Le nouveau film de Kelly Reichardt, « Mastermind », fait le portrait d’un chômeur qui se rêve braqueur de tableaux. Un film sympathique mais anodin.

Figure majeure du cinéma indépendant américain, Kelly Reichardt était la dernière des six réalisatrices à projeter son film en compétition officielle cette année. Elle a posé sa caméra dans un coin tranquille du Massachusetts, où ont été reconstituées les années 1970. Un menuisier au chômage regarde sa vie passer, sa femme partir au travail, ses deux garçons à l’école, et enchaîne des journées désespérément plates. Comme il fréquente régulièrement le musée de sa ville, il commence à y voler de petites oeuvres… pour voir, comme par jeu. Quand il décide d’y réaliser son premier grand braquage de quatre tableaux, évidemment rien ne se passe comme prévu.
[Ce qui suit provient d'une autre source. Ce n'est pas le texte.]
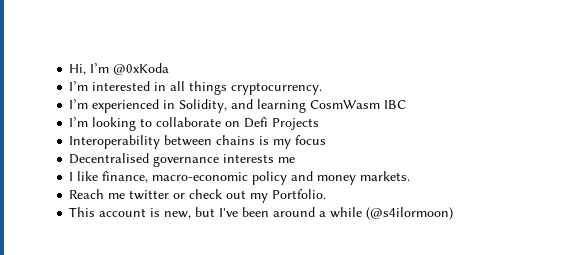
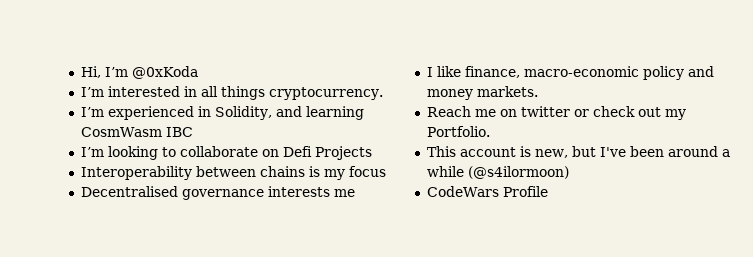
(126, 196) none -> [499,109,517,117] on
(454, 213) none -> [426,186,548,197] // CodeWars Profile

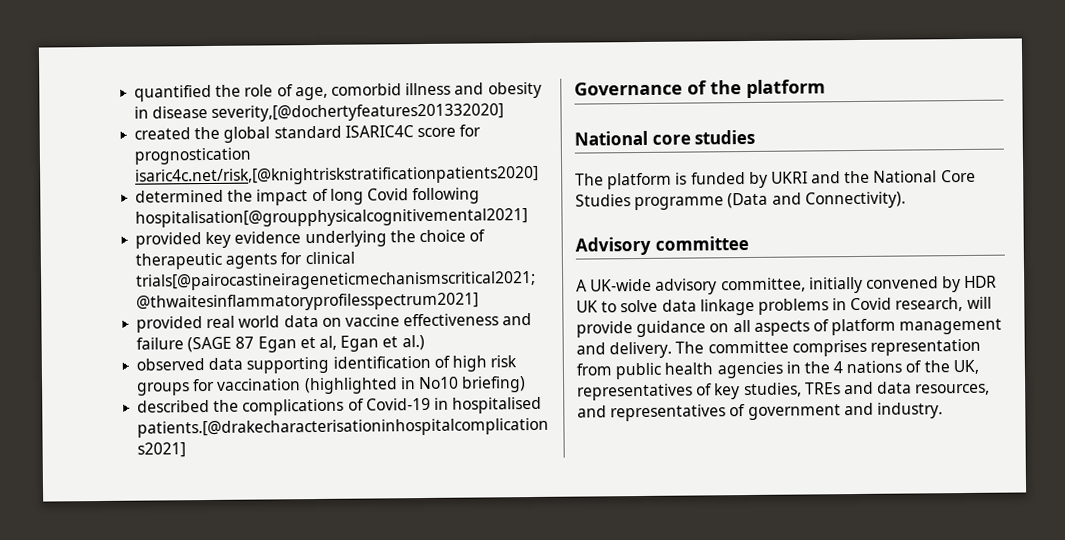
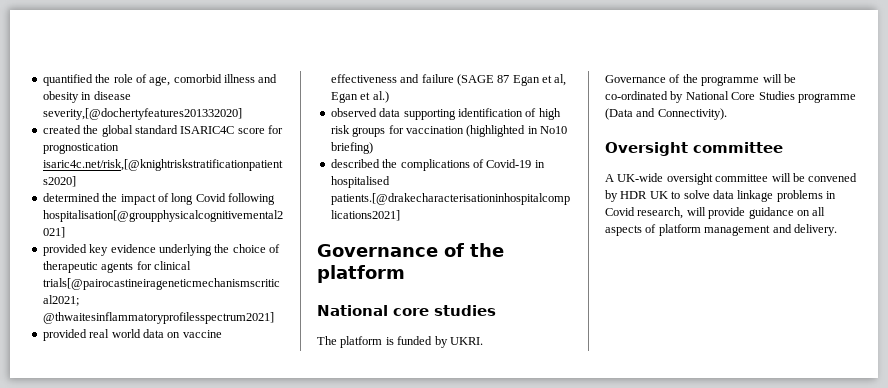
[770,170,871,184] UKRI and the -> [449,337,483,345] [605,74,796,86] [605,91,684,103] UKRI. // Governance of the programme will be co-ordinated by
[575,236,651,256] Advisory -> [605,142,688,156] Oversight
[655,276,863,295] advisory committee, initially -> [666,173,805,185] oversight committee will be
[675,338,981,357] [576,359,979,380] [577,381,991,401] [577,402,943,422] The committee comprises representation from public health agencies in the 4 nations of the UK, representatives of key studies, TREs and data resources, and representatives of government and industry. -> (837, 230) none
En parallèle deux mouvements sont en train de bouleverser les Etats-Unis : l’opposition à la guerre du Viet Nam et le féminisme. Mais ces enjeux politiques traversent le film discrètement face à l’aventure du braqueur amateur.
Ce sujet est assez surprenant pour cette réalisatrice chérie des cinéphiles pointus. On passe un bon moment, c’est assez drôle, mais l’aventure reste anodine. Heureusement la présence de deux grands acteurs, Josh O’Connor le menuisier et sa femme Alana Haim (« Licorice Pizza »), nous réconforte. Le film a en tous cas ravi les critiques cannois.
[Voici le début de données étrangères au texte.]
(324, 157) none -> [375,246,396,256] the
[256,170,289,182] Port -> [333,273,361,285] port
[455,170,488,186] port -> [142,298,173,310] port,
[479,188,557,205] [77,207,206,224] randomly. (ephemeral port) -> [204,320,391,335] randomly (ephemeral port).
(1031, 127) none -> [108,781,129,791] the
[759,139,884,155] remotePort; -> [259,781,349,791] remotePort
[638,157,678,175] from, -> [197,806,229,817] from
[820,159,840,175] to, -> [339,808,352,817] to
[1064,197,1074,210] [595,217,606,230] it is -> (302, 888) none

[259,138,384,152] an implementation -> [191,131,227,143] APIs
« Mastermind » de Kelly Reichardt (États-Unis, 110 minutes) avec Josh O’Connor, Alana Haim, Hope Davis et John Magaro. Produit et distribué par Mubi.
Kelly Reichardt : Une cinéaste qui gagne à être (re)connue
Malgré un premier long métrage remarqué et primé en 1995, « River of Grass », Kelly Reichardt n’a pas pu continuer à réaliser pendant douze ans. Comme elle le racontait au Guardian en 2011 : « Il y a eu ces dix années, depuis la moitié des années 90, où je n’ai pas pu réaliser de film. C’était beaucoup dû au fait d’être une femme. C’est clairement un facteur dans le financement. Durant cette période, c’était impossible de lancer quelque chose, donc j’ai juste dit « Je vous emmerde » et j’ai fait des courts métrages en Super 8 à la place ». C’est ce qu’on appelle le cinéma indépendant américain, domaine dans lequel on peut préserver une grande liberté de sujets et de mise en scène, mais tout particulièrement fauché. Mais peu à peu avec ténacité, elle réalise d’autres films, souvent montrés au festival de Deauville en France. En 2008 Kelly Reichardt a été sélectionnée dans la section cannoise Un certain regard pour « Wendy et Lucy » : la légende veut que son film ait été envoyé au Festival via une clé USB. A la Berlinale a été découvert « First cow » (2019) western américain revisité à travers un duo d’aventuriers qui survivent grâce à une vache. Elle leur permet de fabriquer des gâteaux qu’ils vendent dans un territoire peuplé d’Indiens et de chercheurs d’or patibulaires. « Showing up » en compétition à Cannes en 2022 faisait le portrait d’une sculptrice fauchée, stressée par la préparation de son exposition. Une vie chaotique et sympathique en autoportrait, incarnée par la grande Michelle Williams. Kelly Reichardt ne vit de son travail de cinéaste que depuis une dizaine d’années (elle était professeur d’art). En 2021 cette soixantenaire a eu droit à sa rétrospective intégrale au Centre Pompidou.